Le canon tonnera à 11 heures (locales) soit, 15 heures en France. Bernard Stamm prévoit une arrivée dans une quinzaine de jours au mieux, « si on va super vite » précise-t-il, « parce que si le trajet est un peu plus court qu’à l’aller (la transat Jacques Vabre), ce ne sera pas du tout en ligne droite cette fois, donc, ça risque d’être un peu plus long ». Les conditions météorologiques seront, à priori, plutôt habituelles, les 60 pieds commenceront au près dans les alizés de l’hémisphère Sud (orientés au secteur Est) pour ouvrir progressivement les voiles, puis, après le Pot au Noir, les alizés de l’hémisphère Nord (orientés au Nord-Est) prendront le relais. «Ici, à Bahia, c’est la grisouille, il y a une espèce de dépression tropicale au sud qui rend la zone de départ un peu bizarre. Il faudra rapidement se dégager de cette histoire pour récupérer gentiment les alizés et ouvrir un peu les voiles après Recife, on devrait être travers un petit moment. Ensuite, une fois passé le Pot au Noir, que nous irons normalement chercher au même endroit qu’à l’aller, ce sera à nouveau du près dans les alizés de l’hémisphère nord. Quant à la suite, tout dépendra de la situation, ce n’est pas garanti qu’il y ait du vent fort là-haut ».

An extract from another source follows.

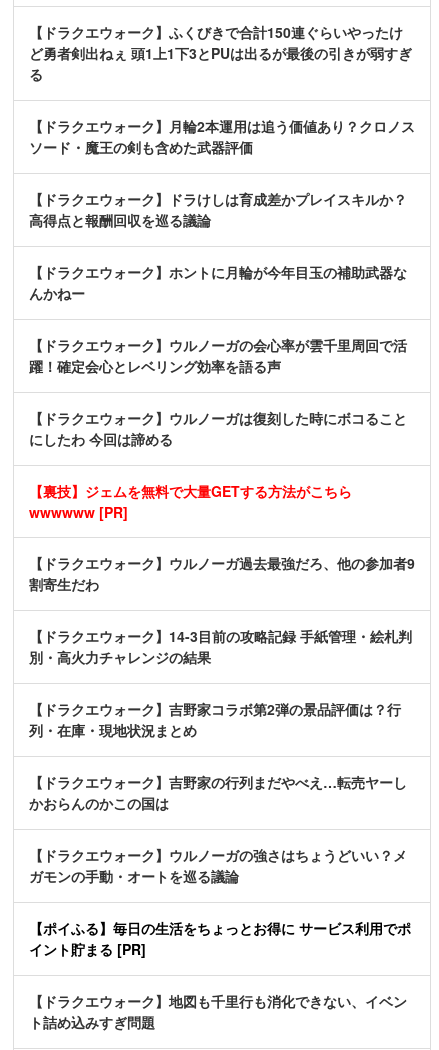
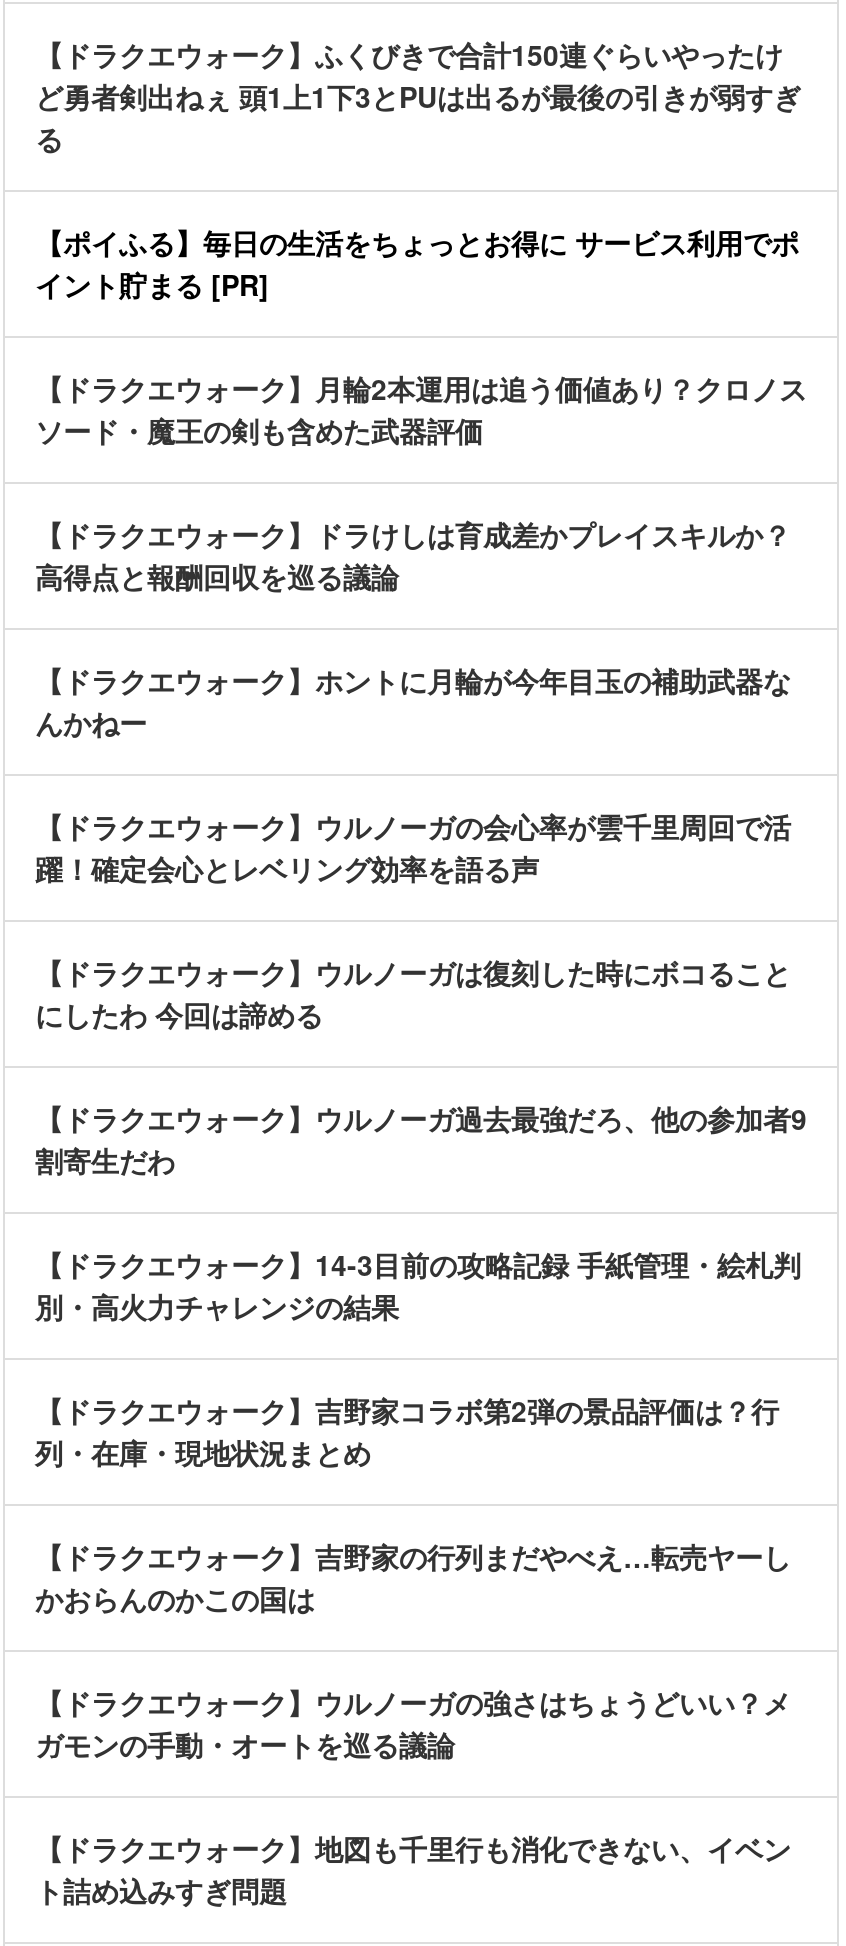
moved down: 【ドラクエウォーク】月輪2本運用は追う価値あり？クロノス | ソード・魔王の剣も含めた武器評価 | 【ドラクエウォーク】ドラけしは育成差かプレイスキルか？ | ... | 【ドラクエウォーク】ウルノーガは復刻した時にボコること | にしたわ 今回は諦める

- 【裏技】ジェムを無料で大量GETする方法がこちら
- wwwwww [PR]

moved up: 【ポイふる】毎日の生活をちょっとお得に サービス利用でポ | イント貯まる [PR]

Cheminées Poujoulat n’étant pas encore optimisé pour la navigation solitaire, Bernard part avec un objectif clair : se qualifier pour le Vendée Globe. « Je crois que personne ne tirera vraiment sur les bateaux. Le but, c’est la qualification et si tu la rates, ton programme de 2008 est salement bouleversé. Je vais faire ça proprement, sans faire mal, ni au bonhomme, ni au bateau ».